Cummins Confidential : The Free Gift Didn’t Last Long

Turns out generosity has limits. Just days after the Northern Echo handed Cummins a free birthday fairy tale piece – sixty years of diesel rewritten as “community legacy” – they’re back on the payroll. “SPONSORED” content’s returned. “In partnership with Cummins”.

Last week it was civic pride; this week it’s a paid sermon about apprentices, STEM and “the power of the next generation”. Same by-lines, same borrowed sincerity, but now with a price tag. The Echo didn’t even let the balloons deflate before the invoice went out.

That’s how it works in Darlington’s press pen: one weekend of free flattery, the next a cash-backed encore. Cummins gets a steady drip-feed of positive noise; the paper gets to keep the lights on. Everyone wins except the reader, who’s being sold the same lie twice – first as “heritage”, then as “hope”.

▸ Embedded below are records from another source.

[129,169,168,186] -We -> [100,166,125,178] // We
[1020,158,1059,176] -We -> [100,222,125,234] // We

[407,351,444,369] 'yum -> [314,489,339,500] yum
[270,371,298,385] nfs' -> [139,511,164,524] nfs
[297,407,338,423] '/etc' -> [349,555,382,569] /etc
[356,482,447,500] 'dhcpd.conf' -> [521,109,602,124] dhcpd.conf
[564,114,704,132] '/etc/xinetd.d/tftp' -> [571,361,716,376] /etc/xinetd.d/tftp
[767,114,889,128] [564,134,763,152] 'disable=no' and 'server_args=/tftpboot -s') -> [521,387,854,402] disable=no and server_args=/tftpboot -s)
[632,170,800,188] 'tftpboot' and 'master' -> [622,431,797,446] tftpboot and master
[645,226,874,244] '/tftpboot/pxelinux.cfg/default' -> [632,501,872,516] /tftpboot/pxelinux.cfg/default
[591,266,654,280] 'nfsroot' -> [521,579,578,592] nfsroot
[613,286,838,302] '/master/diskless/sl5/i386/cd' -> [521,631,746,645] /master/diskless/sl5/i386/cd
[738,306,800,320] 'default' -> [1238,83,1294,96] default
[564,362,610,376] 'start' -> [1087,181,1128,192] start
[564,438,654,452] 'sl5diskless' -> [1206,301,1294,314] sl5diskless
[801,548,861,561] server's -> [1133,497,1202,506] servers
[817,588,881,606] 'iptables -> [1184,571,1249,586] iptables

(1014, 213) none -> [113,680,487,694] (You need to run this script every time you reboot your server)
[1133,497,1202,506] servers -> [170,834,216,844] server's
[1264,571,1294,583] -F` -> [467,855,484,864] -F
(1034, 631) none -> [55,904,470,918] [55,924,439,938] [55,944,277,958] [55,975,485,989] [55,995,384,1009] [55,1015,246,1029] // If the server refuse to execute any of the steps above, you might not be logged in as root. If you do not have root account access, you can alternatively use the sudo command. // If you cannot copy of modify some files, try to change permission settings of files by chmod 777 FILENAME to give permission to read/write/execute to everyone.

The Echo calls it partnership. TCAP calls it dependency. Because when your business model relies on the same company you’re meant to scrutinise, journalism turns into product placement. And after years of this transactional worship, it’s impossible to tell where Cummins’ PR department ends and the newsroom begins.

The birthday was free. The follow-up was funded. And the stench? Getting worse, one article at a time.